Today I walked in to town via my normal jaywalking route past street lights.  There is a Starbucks being built, to go with the quiet restaurants and business offices that line this little shopping center.  Lost in my thoughts, and growing rather warm in the sun, I thought at first the noise I heard was accidental.  Then I heard it again: a breathy, feeble, distant kind of whistle.  It is a man.  It is a man building a place where pretentious upper class people will get their daily dose of caffeine and have business meetings with prospective interns, and where poor college students will splurge during finals weeks in order to study off campus for a few hours/days.  This man, busy in his important work, was taking a break to acknowledge my existence, however briefly, in his world.  And he was doing it poorly.  Perhaps his lips were dry, or he didn't know how to whistle very well, or he was trying too hard.  Whatever the case, the noise was almost unnoticeable. 

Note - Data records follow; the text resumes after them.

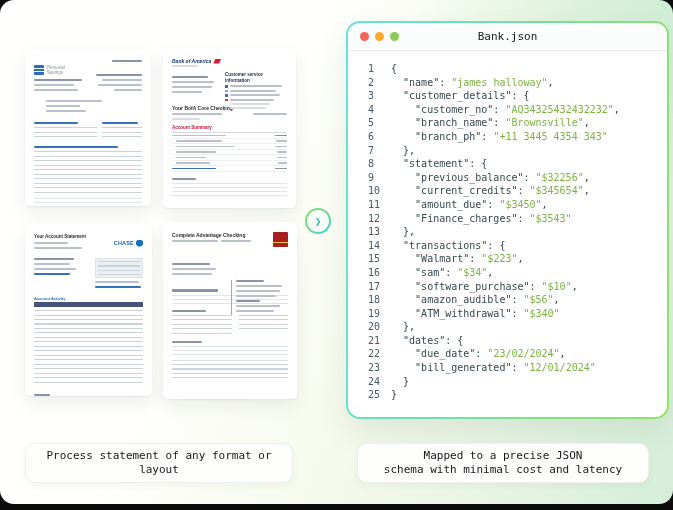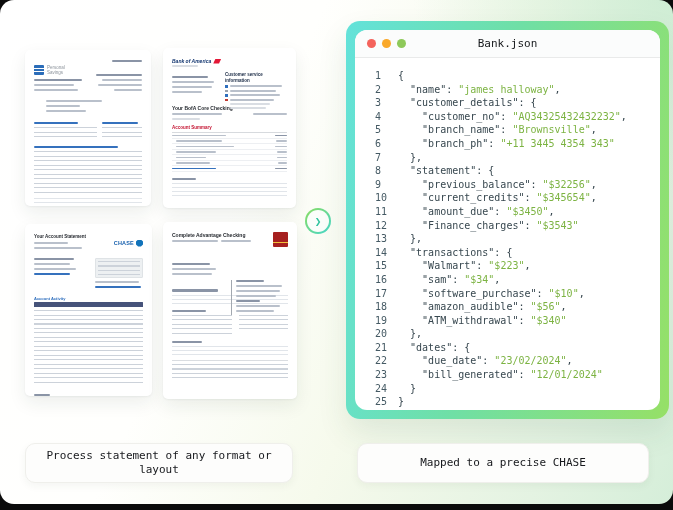--- a/index.html
+++ b/index.html
@@ -60,7 +60,7 @@
 
   
   .win-border { position:absolute; left:346px; top:21px; width:323px; height:398px;
-    border-radius:14px; padding:9px;
+    border-radius:14px; padding:2px;
     background:linear-gradient(100deg,#63e2da 0%,#6fdfa5 45%,#96e066 100%);
     box-shadow:0 14px 30px rgba(40,85,60,.10); }
   .win { width:100%; height:100%; border-radius:12px; background:#ffffff; overflow:hidden;

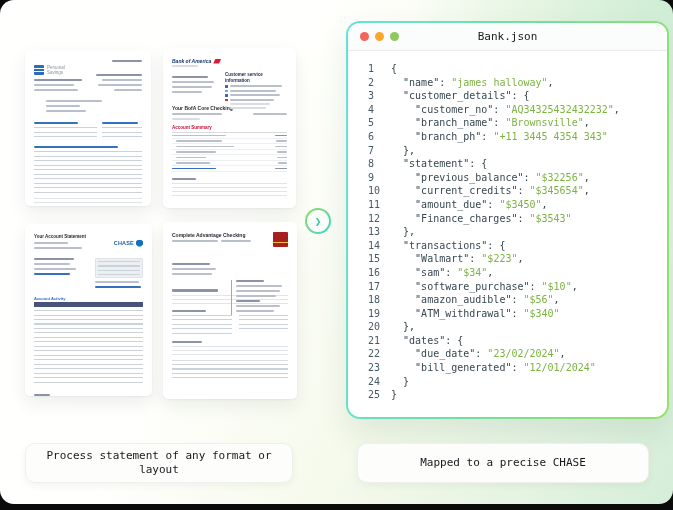--- a/index.html
+++ b/index.html
@@ -306,7 +306,7 @@
     <div>Process statement of any format or layout</div>
   </div>
   <div class="caption caption-right">
-    <div>Mapped to a precise CHASE</div>
+    <div>Mapped to a precise JSON</div>
   </div>
 
 </div>

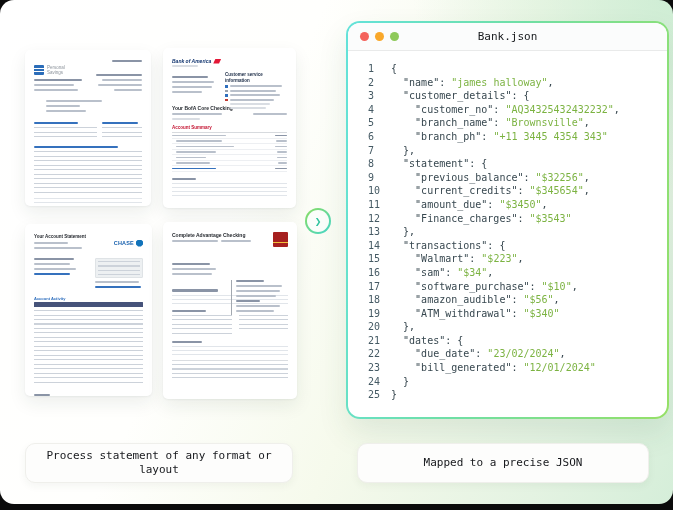--- a/index.html
+++ b/index.html
@@ -307,6 +307,7 @@
   </div>
   <div class="caption caption-right">
     <div>Mapped to a precise JSON</div>
+    <div>schema with minimal cost and latency</div>
   </div>
 
 </div>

I walked on.  Ignoring the compliment, I realized all too late the opportunities I had missed.  I could have thanked the young man for the compliment but explained how his notice of my physical attractiveness actually  does my overall personhood no favors.  I could have looked confused before asking in a surprised, bemused way if he was trying to whistle.  I could have waved and given him the number of the local Jimmy John's.  I could have shown him how to whistle.

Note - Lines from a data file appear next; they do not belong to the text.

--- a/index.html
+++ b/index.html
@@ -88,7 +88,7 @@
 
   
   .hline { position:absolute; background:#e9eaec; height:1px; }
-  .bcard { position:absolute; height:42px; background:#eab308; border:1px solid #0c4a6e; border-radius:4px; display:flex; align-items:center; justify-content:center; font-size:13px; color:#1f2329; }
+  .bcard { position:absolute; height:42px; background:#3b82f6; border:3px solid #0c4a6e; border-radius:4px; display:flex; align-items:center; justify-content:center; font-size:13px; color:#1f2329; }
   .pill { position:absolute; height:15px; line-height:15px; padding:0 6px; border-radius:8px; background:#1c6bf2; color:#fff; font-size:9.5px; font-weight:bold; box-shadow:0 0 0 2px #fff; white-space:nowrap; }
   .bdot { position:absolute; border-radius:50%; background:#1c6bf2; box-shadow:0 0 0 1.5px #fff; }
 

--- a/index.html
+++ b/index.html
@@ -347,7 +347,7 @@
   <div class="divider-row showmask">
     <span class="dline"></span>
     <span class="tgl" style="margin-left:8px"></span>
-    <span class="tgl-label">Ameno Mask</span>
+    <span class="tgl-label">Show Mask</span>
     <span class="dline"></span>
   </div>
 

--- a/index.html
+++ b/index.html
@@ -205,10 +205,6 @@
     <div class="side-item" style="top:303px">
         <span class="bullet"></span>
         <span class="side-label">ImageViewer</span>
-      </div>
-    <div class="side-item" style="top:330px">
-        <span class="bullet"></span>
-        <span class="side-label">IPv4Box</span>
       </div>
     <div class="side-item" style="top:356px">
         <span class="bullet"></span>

I was given the cue for a joke, and I never picked it up.  How often does that happen in my life, and I never notice?

Today I crouched low over a bridge covered by excrement in order to take pictures of ducks that wanted Saltines.  I got drooled on while sunbathing by an enormous dog who still has weight to gain before adulthood.  I cried over a dying horse in a children's book, and briefly considered whom from my college years I would invite to my wedding, were there such a thing.  I bought bananas, grapes, peanut butter, and Saltines from Harris Teeter and traipsed them across a parking lot, four lanes of traffic, and a small college campus.  I got impatient waiting for my bananas to freeze and made a peanut butter banana split smoothie without peanut butter on accident.  I cleaned the blender twice because peanut butter is important.

On a daily basis, I sleep with a fuzzy green Seuss bird that I named Leroy.  I write "I like my men like I like my __" jokes in a little notebook.  I break out in songs that I don't know the words to, and end up mumbling or humming most of the way.  Sometimes I give up entirely on words and sing songs in solfege.  I take every possible opportunity to make a pun, and sometimes laugh at puns that people make accidentally.

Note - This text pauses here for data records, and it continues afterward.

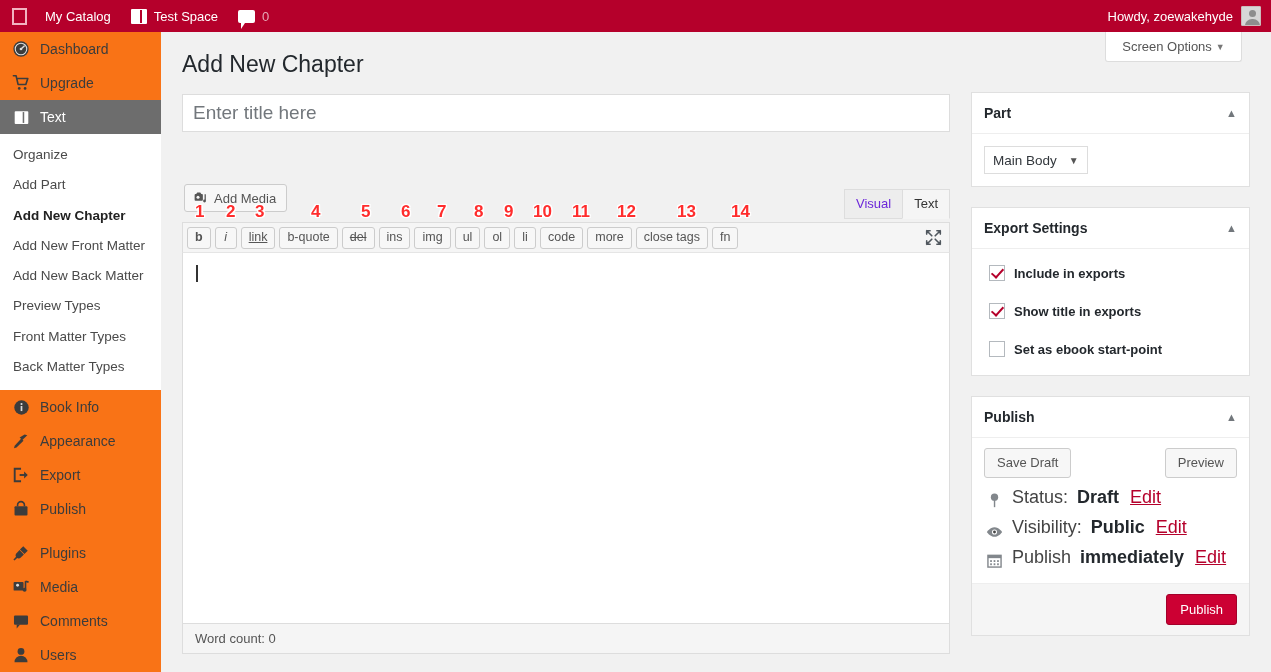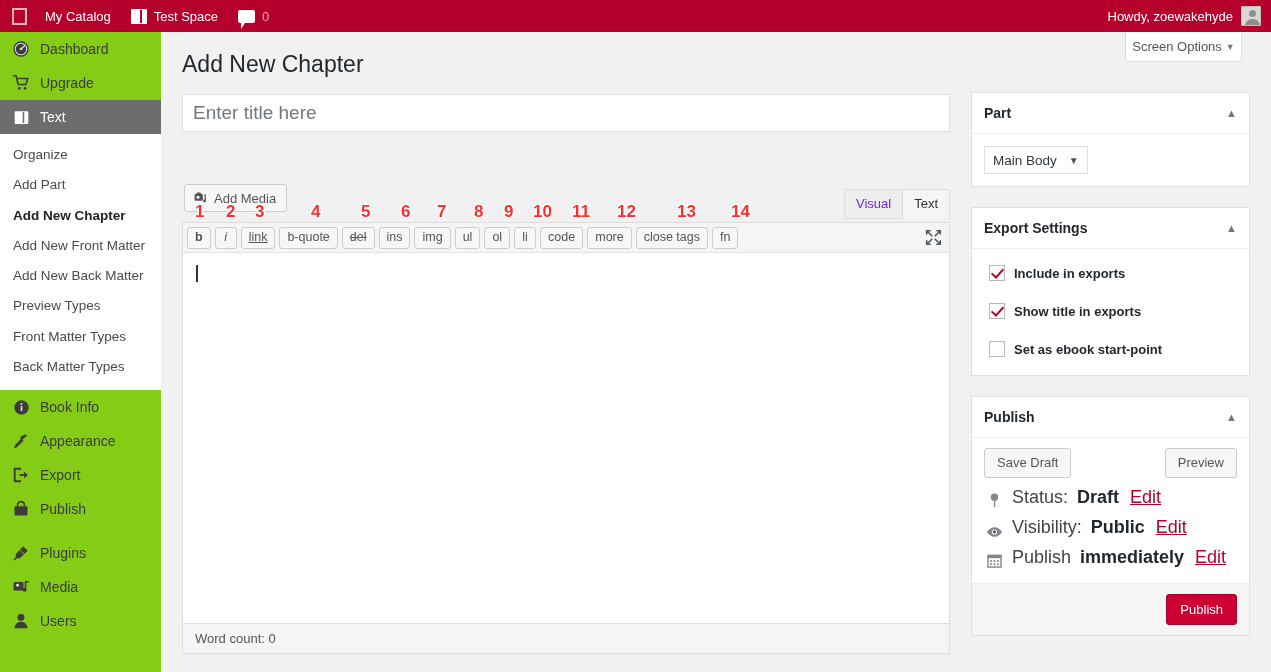--- a/index.html
+++ b/index.html
@@ -86,7 +86,7 @@
   #sidebar {
     position: absolute; top: 32px; left: 0;
     width: 161px; height: 640px;
-    background: #84cc16;
+    background: #f97316;
     overflow: hidden;
   }
   .menu-item {

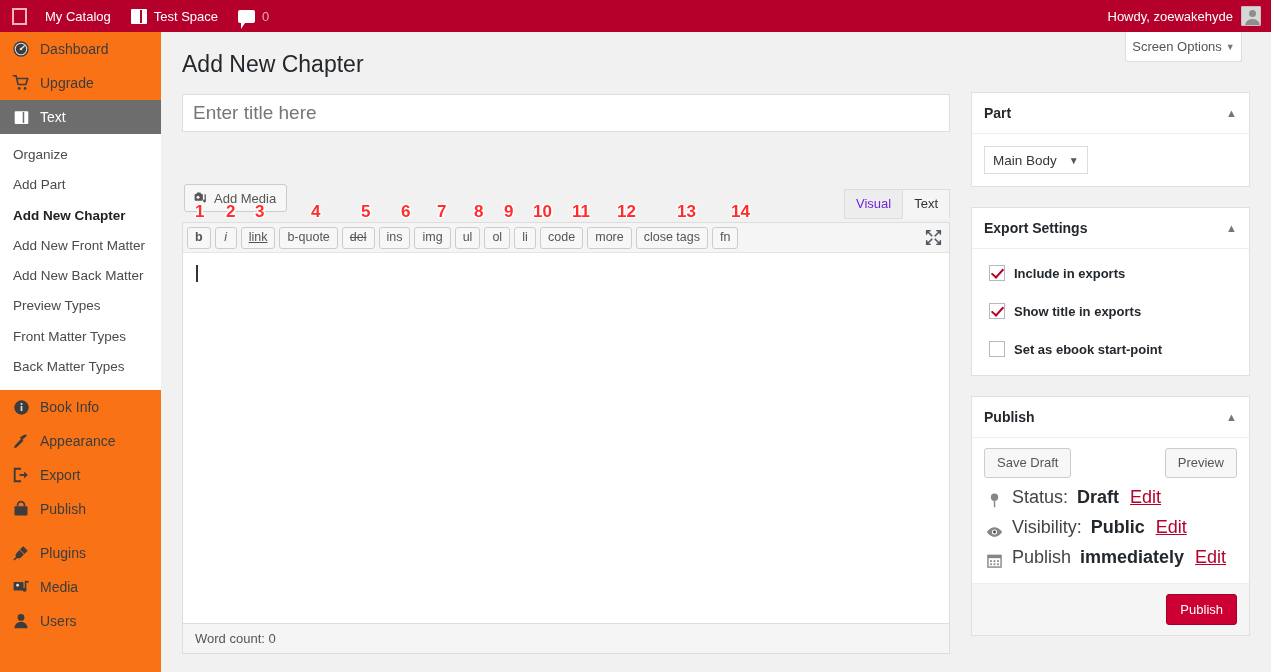--- a/index.html
+++ b/index.html
@@ -136,7 +136,7 @@
   }
   #screen-options {
     position: absolute; right: 29px; top: 0;
-    width: 117px; height: 30px;
+    width: 137px; height: 30px;
     background: #fff;
     border: 1px solid #ddd; border-top: none;
     border-radius: 0 0 3px 3px;

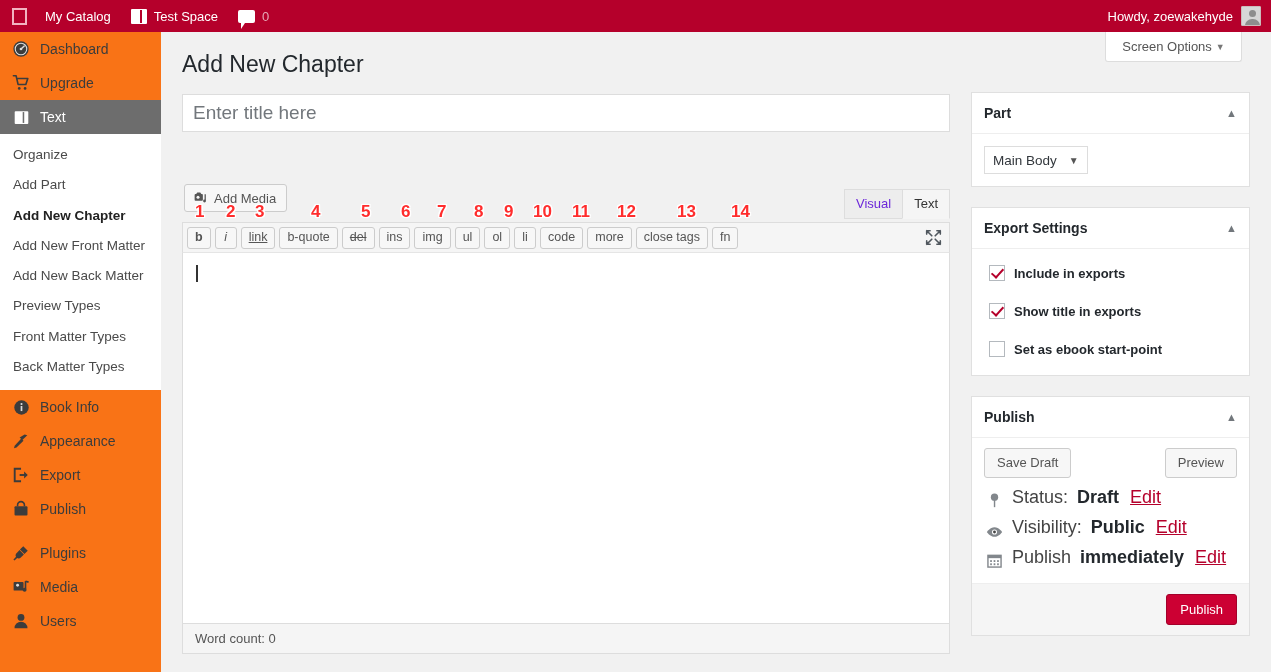--- a/index.html
+++ b/index.html
@@ -512,6 +512,15 @@
     <span class="menu-label">Media</span>
   </div>
 
+  <div class="menu-item">
+    <span class="mi-icon">
+      <svg width="18" height="18" viewBox="0 0 20 20">
+          <rect x="2.2" y="4" width="15.6" height="10.2" rx="1.2" fill="#3c3c3c"></rect>
+          <path d="M5.2 14 L5.2 18.2 L9 14 Z" fill="#3c3c3c"></path>
+        </svg>
+    </span>
+    <span class="menu-label">Comments</span>
+  </div>
 
   <div class="menu-item">
     <span class="mi-icon">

My whole being is unintentionally comical, and in the typical fashion of a comic straight man, I am unaware of it.  I wrote a status today about the whistling man, because I thought it was funny, then half an hour later deleted it because I was suddenly concerned that it sounded like I was bragging about someone whistling at me.  Gross.  I found a bowl of watermelon rinds that I hid from my roommate, because I wanted to feed them to the chickens instead of letting her throw them away.  I threw them away, because they've been hidden for three days and I gave up.

Here is where I fail too often, in refusing to accept awkward situations as Divine gifts.  All too often God sets me up perfectly for a great joke and I just leave His cue in the grass, where it sits until it gets stale and I can't use it anymore.  In this stand-up comedy relationship with God, I am the straight man who is laughed at because of her very unwillingness to get the joke.  The fact that God wastes so many hilarious situations on me is clear evidence of His love for me.  My cup overflows.